When the drills and formalities were over Miss Tizzard managed to catch Fireman Abbott's eye and the spark between them was instant. As the summer progressed the couple, separated by eighty miles including the sea ensured that their relationship had every chance of blossoming and by the early autumn had made plans to be married at Lake Parish Church on 12 October.
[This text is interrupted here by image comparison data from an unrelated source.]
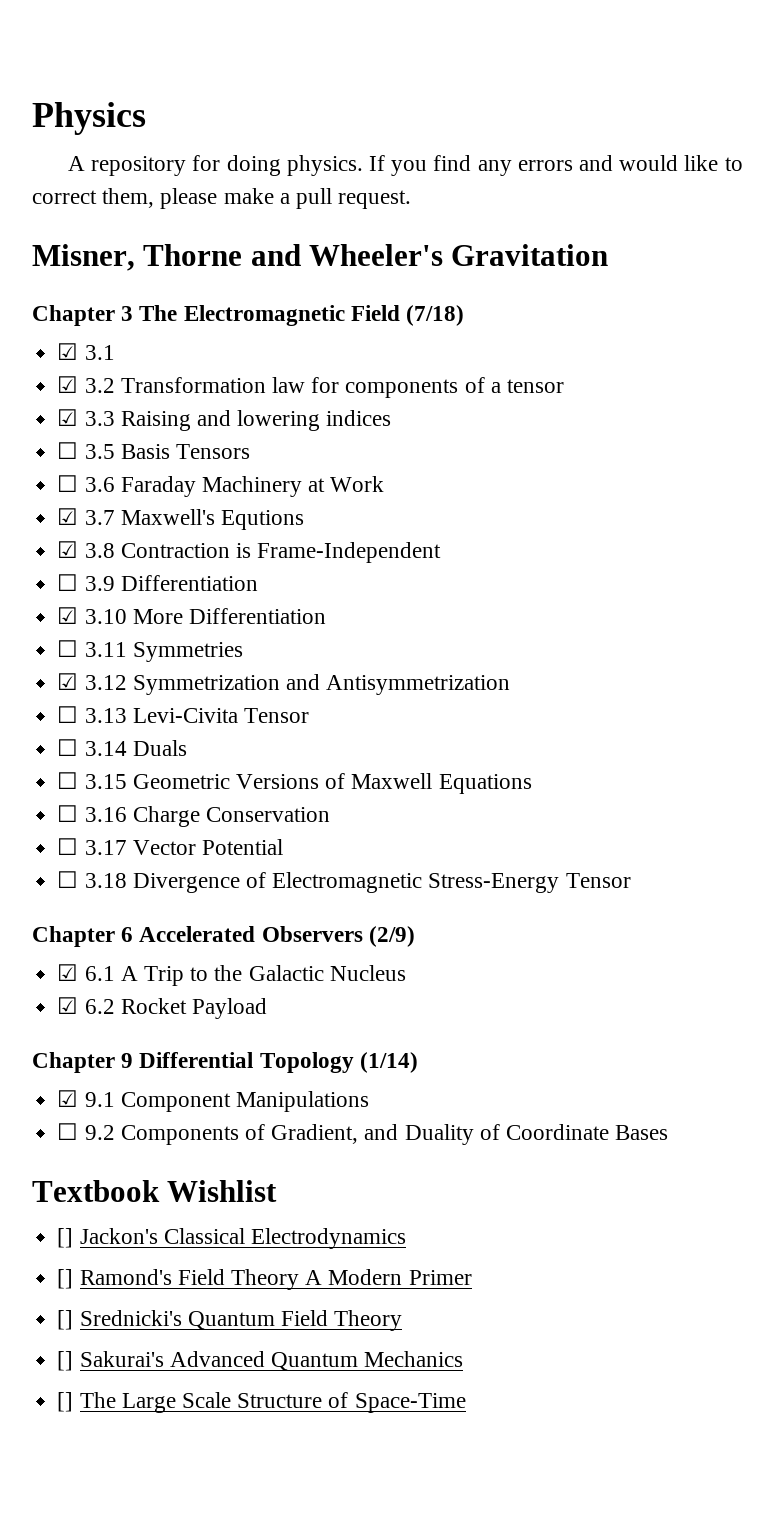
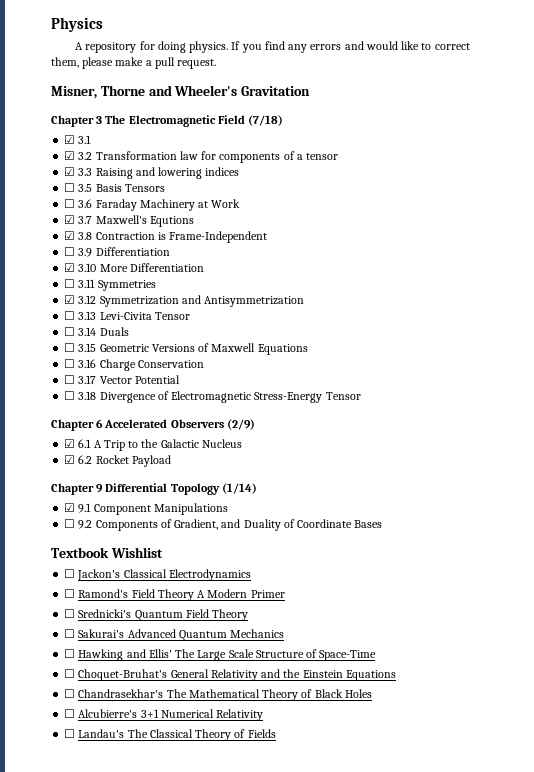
[57,1228,74,1248] [] -> [64,569,76,578] ☐
[57,1269,74,1289] [] -> [64,589,76,598] ☐
[57,1310,74,1330] [] -> [64,609,76,618] ☐
[57,1351,74,1371] [] -> [64,629,76,638] ☐
[57,1392,74,1412] [] -> [64,649,172,661] ☐ Hawking and Ellis'
(466, 1403) none -> [64,669,396,681] [64,689,372,701] [64,709,264,721] [64,729,276,741] // ☐ Choquet-Bruhat's General Relativity and the Einstein Equations // ☐ Chandrasekhar's The Mathematical Theory of Black Holes // ☐ Alcubierre's 3+1 Numerical Relativity // ☐ Landau's The Classical Theory of Fields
In anticipation of their big day Miss Tizzard was collected by Fireman Abbott and taken to his home town to meet his parents for the first time on Friday 2 October. They planned to set up their family home in Sherborne as soon as they were married so after meeting her imminent in-laws Maude and Frederick spent the following day shopping in Yeovil to purchase furniture for the flat they'd secured. 

Excited and fulfilled they returned to the Abbotts's for tea and afterwards went for an evening stroll. As they rounded a corner a motorcycle approached, they were unconcerned but for the rider the couples appearance as he leant in to the bend was an unexpected find and one he couldn't correct his machine from bearing down on. Maude took the full force of the machine and was rapidly gathered up by Fireman Abbott and rushed to the Yeatman Hospital where she was found to have a broken leg and a fractured skull.

Maude lay in an unconscious state with Frederick at her side throughout the remainder of the weekend while her banns were being read for the third and last time at both the Parish Church, Lake and Sherborne Abbey. She never regained consciousness and sadly passed away on the Monday 5 October, one week before the young couple were due to be married. 

Though he had wished to spend the remainder of his life with Maude, Frederick felt it appropriate that her remains were returned to the Island and he escorted her, supported by some of his closest pals from Sherborne Fire Brigade, and laid her to rest at the Lake Parish Church on the Thursday five days before they should have been united in their love at the same place.

Upon Frederick's wreath, one of many placed at her grave, he wrote;

In loving memory of Maude, a dear and loving sweetheart.